The Vengeful Polyglot

Newly Announced: Transmogrification and Void Storage

Posted on: August 18, 2011


The surprises just keep coming! Just on the heels of the (now partially active) tanking changes discussed yesterday, Blizzard has now provided some firm details about the NPCs pictured in the patch 4.3 teaser above. At the Gamescom convention in Germany they revealed that Transmogrification will be a new gear modifying service. A service that is, unlike the reforging system we currently have, entirely cosmetic. As described in the official preview:

“Visiting a Transmogrifier will present players with a new interface that will allow them to change the appearance of an item while retaining its original stats. This means that you can raid in your paladin tier 12 Immolation set, but look like you’re wearing Lightbringer, while priests can bring Benediction back — at least in spirit.”

Void Storage will be a 100-150 slot gear storage system, intended to go hand in hand with Transmogrification. It is briefly mentioned in the same preview, though it’s own preview should be available here soon (despite showing up on the “related links” from the Transmogrification preview, the page gives a 404 when clicked):

“Transmogrification encourages players to hold onto items with sentimental or aesthetic value, and the Ethereals anticipate that personal bag and bank space will be at a premium now that everyone will be hoarding their frilly pantaloons and leather jerkins. In anticipation of this new demand for additional storage space, they’ll be introducing a unique Void Storage service.”

So, cosmetic gear has finally made its way to WoW. Given the constant, prolonged clamoring on the forums for such a feature (I think one of these threads gets a Blue response every few months or so), I can’t say I’m shocked. The actual implementation of it, and the scale of it, does floor me, though. Sure, I’ve had those vague daydreams of bygone days or tier sets I didn’t complete “in time” (Oh, Benediction, I really did love you!), but in the end… I’d rather be in the best gear currently available. It’s a status symbol, just as much as a nice watch or a good purse would be IRL, and quite aside from that, it’s also in holding with the “silhouette theory” Blizzard has stuck to for so long. A really good explanation of the theory and how this is a marked departure from it can be found at the WoW Insider article here.

Suffice to say, once this change goes live, you’ll no longer be able to accurately “judge” players based on appearance alone as you have been able to so far. That paladin rocking Judgement in your Heroic could be in quest greens, Tier 12, or full PvP gear. Without inspecting someone (a feature which has been bugged into uselessness for me for the longest time), you cannot tell anything about what kind of content they’ve done or what content they would be suited for. To be sure, there are some limits. You can only change your gear to look like something your class can wear. My shaman can’t look like a warlock.

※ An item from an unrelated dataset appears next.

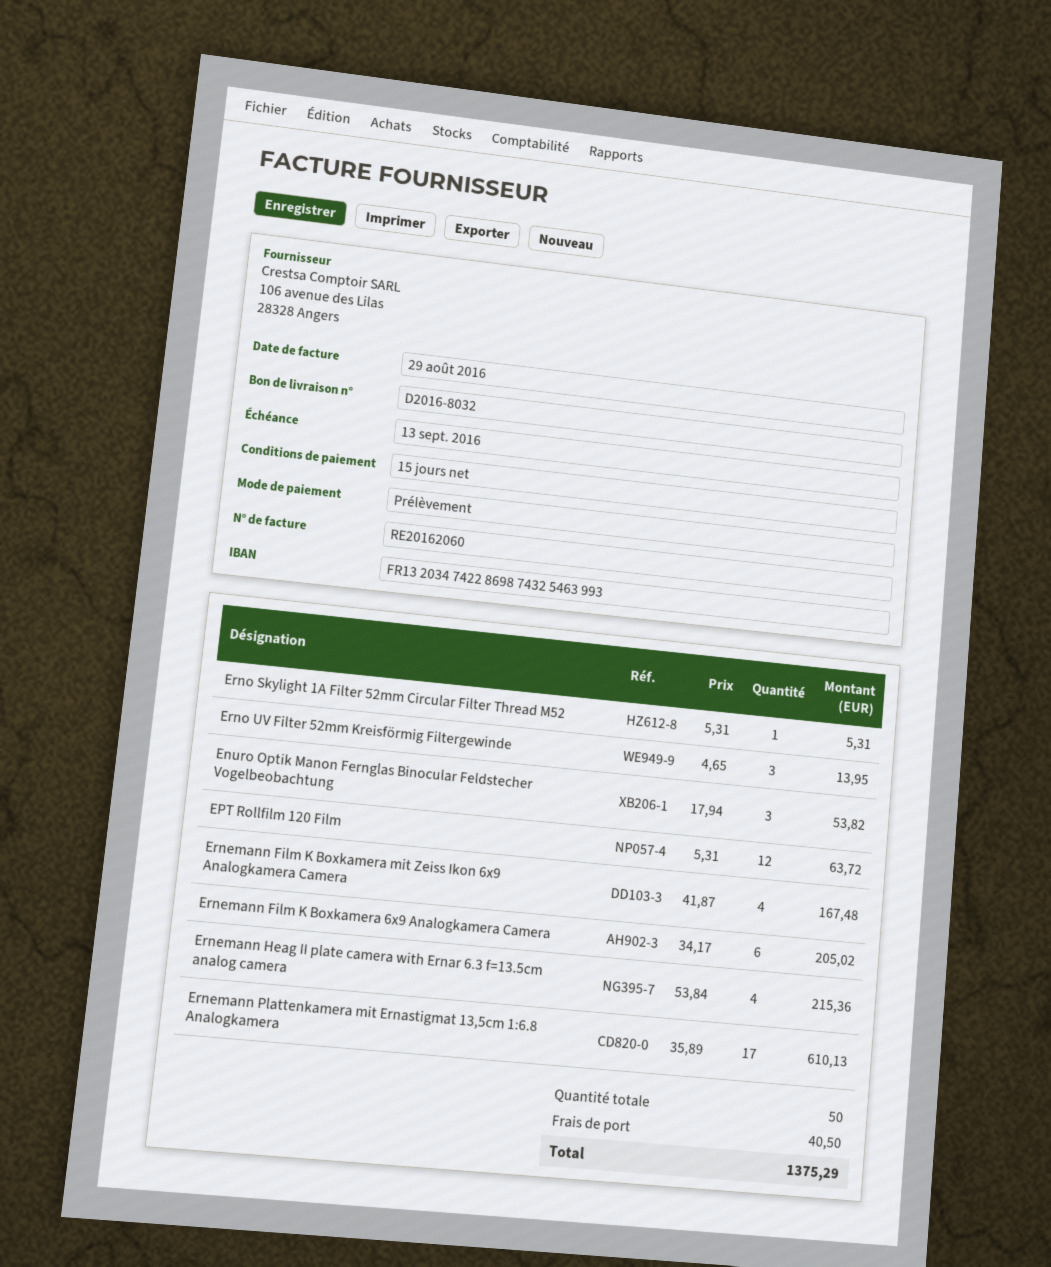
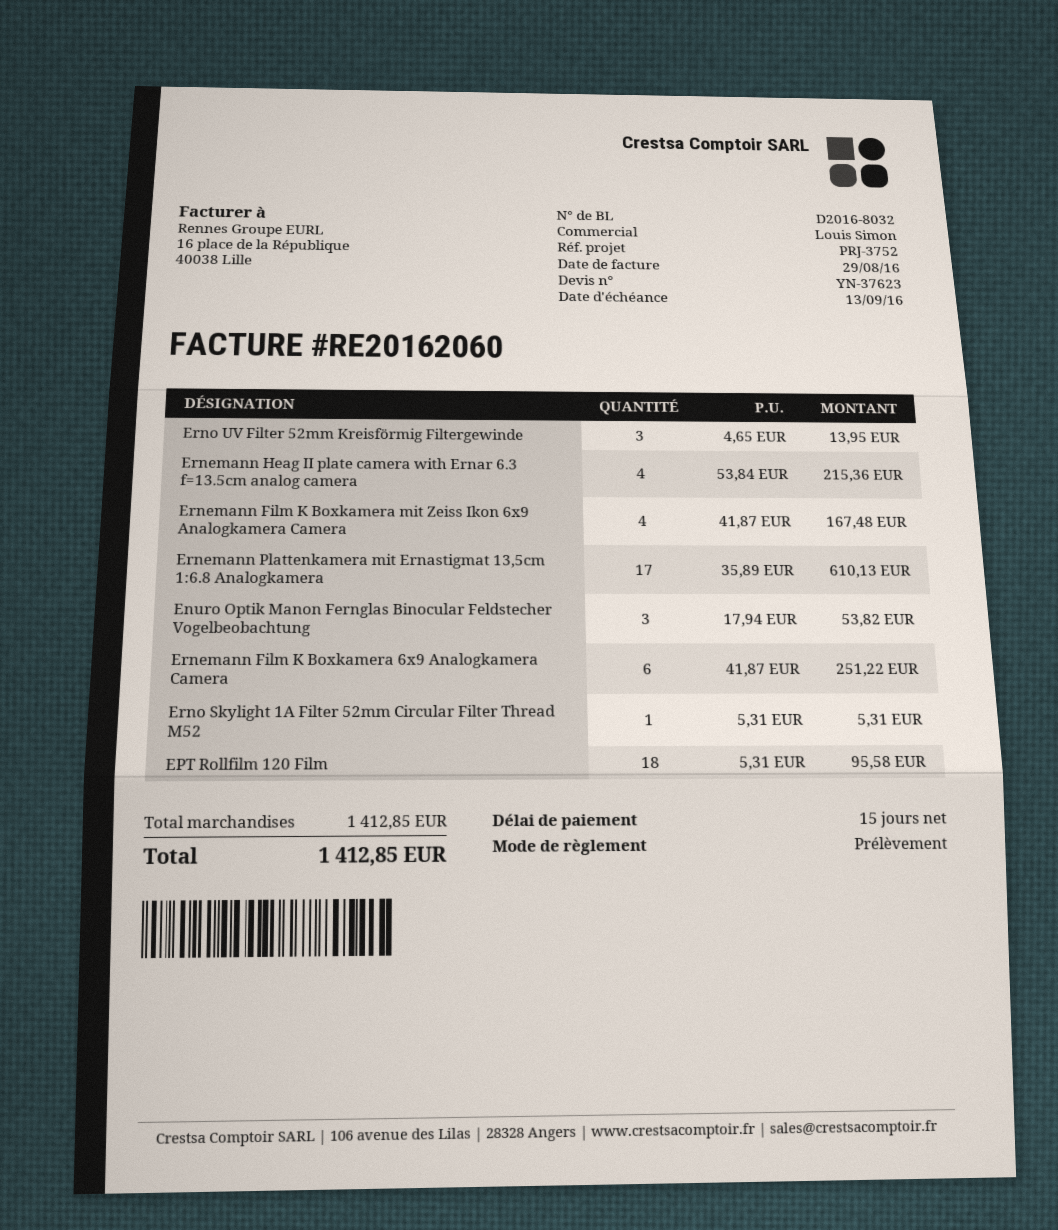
EPT Rollfilm 120 Film: 12 x 5.31 = 63.72 -> 18 x 5.31 = 95.58
Ernemann Film K Boxkamera 6x9 Analogkamera Camera: 6 x 34.17 = 205.02 -> 6 x 41.87 = 251.22
shipping: 40.50 -> none
total: 1375.29 -> 1412.85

But this is a far cry from being able to judge which enemy in the Battleground you’re running is the best to avoid. It’s no longer possible, when players can wear “vanity” gear, to tell the relative prestige of one player over another.

If we were in a social group which had to be egalitarian, or which wasn’t based on a hierarchy of “tiers” of content and levels of skill, this would not be a problem. If I walk around with a purse from Target instead of Burberry, people might make note of it, but it wouldn’t necessarily affect how they judged me. To each his own. But in a game where, for 5 years, we’ve been expected to reliably trust what we can see our friends or enemies have equipped (druids notwithstanding, though the tree form change partially addressed this), I think the difference will be felt.

Basically, we’re going from gear representing your accomplishments to gear representing your personal taste. That’s not an entirely bad trade off — depending on the limitations and how it’s implemented. I honestly expected something on the lines of dyes in games like Guild Wars. I didn’t see anything of this scale coming. Instead of allowing for some customization within the existing silhouette paradigm, we’re completely changing the way appearance correlates to progression and self-differentiation (i.e. “RP” costume vs. PvE tier vs. PvP gear).

There’s also the matter of Blizzard’s motive behind the change. I think art design, and the demands for it, probably had something to do with it. This same issue was brought up in the WoW Insider article I linked above:

“Interestingly enough, I wonder how this will affect tier gear creation and whether there will be an emphasis on less impressive gear and more on different art assets, as players might not even care to see their new armor. I sincerely doubt that that will be an issue, however. Blizzard will still churn out cool-looking armor sets for every tier with each new raiding environment.”

This is not an isolated musing. I’ve seen post after post on the forums bringing this up (which, obviously, doesn’t guarantee validity — just that the concern is at least somewhat prevalent), and several of the WoW blogs I follow have mentioned it. To quote from the blog Blessing of Kings:

“There are issues with gear art at the moment. There are too many recolors, diminishing the uniqueness of the art. Tier art is reused for off-spec pieces, so everyone looks the same, instead of having Tier sets being instantly recognizable.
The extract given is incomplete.